Desço as escadas vagarosamente e sento-me na esplanada, gozando este sol de Inverno que nos afaga a alma e a pele. Conforme me invade o corpo o conforto quente do café, de que saboreio sabor e cheiro, desvio os olhos e lá ao fundo o Tejo que se deita imperturbável, parece dourado. O rio, a meus olhos, é sempre tranquilo mesmo quando o envolve aquela bruma densa, que é prenúncio de tempestade e o torna de um cinzento quase chumbo e de uma densidade oleosa.
Estes extemporâneos raios de sol são um convite ao passeio e hoje, aqui sentado nestas mesas que me são tão familiares, decido-me a voltar a sítios onde há muito tempo não me deixava perder, e que também eles conheci como as minhas mãos, tantas vezes os percorri
Desço a avenida espaçosa, passo ao largo do velho Jardim Cinema, e mal afloro ao Rato, desvio-me para a esquerda, subindo a rua que vai dar ao que foi o primeiro dos grandes Centros Comerciais, mas paro a meio.
Aqui, neste jardim de cores brilhantes e muitos dourados, corri na juventude, sonhei na adolescência, e medito agora, quando a vida corre lenta, sem muitos sobressaltos.
Medito sobre os meus devaneios românticos de quando a idade era mais leve e a inconsciência parecia tudo desculpar. E deixo-me perder no meio destas árvores que me viram tantas vezes e que cá permanecerão quando eu não passar mais.

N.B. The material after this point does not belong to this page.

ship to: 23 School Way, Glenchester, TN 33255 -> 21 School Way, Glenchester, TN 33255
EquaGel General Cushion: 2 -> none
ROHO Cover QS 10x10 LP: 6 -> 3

Não me enredo em nostalgias deprimentes, mas gosto de percorrer caminhos que já foram meus. Sento-me num banco e parece que me vejo, ainda de calções, a jogar ao lenço ou em plenários de “capitães da areia” (talvez no nosso caso, de betão fosse mais apropriado), que umas vezes terminavam em risos outras em discussão acesa a ameaçar transformar-se em rixa.
Por estes caminhos desenharam-se namoricos, urdiram-se estratégias para aliviar os caixotes de fruta que o sr. Eduardo, o merceeiro da zona punha fora da porta para a chamar a clientela. Depois eram as corridas, e o homem nunca se zangava connosco, afinal o filho também fazia por vezes parte da trupe, mas mandava um dos seus marçanos, os rapazinhos que ele ia buscar à província para trabalharem na loja, e que até lá dormiam, nos fundos dos armazéns, deitados numa enxerga sebenta.
Por detrás das altas arcadas do Aqueduto, o eléctrico que subia a rua quase sempre com um de nós na “pendura”, e o “pica-bilhetes” danado por nos dar com o alicate nos dedos.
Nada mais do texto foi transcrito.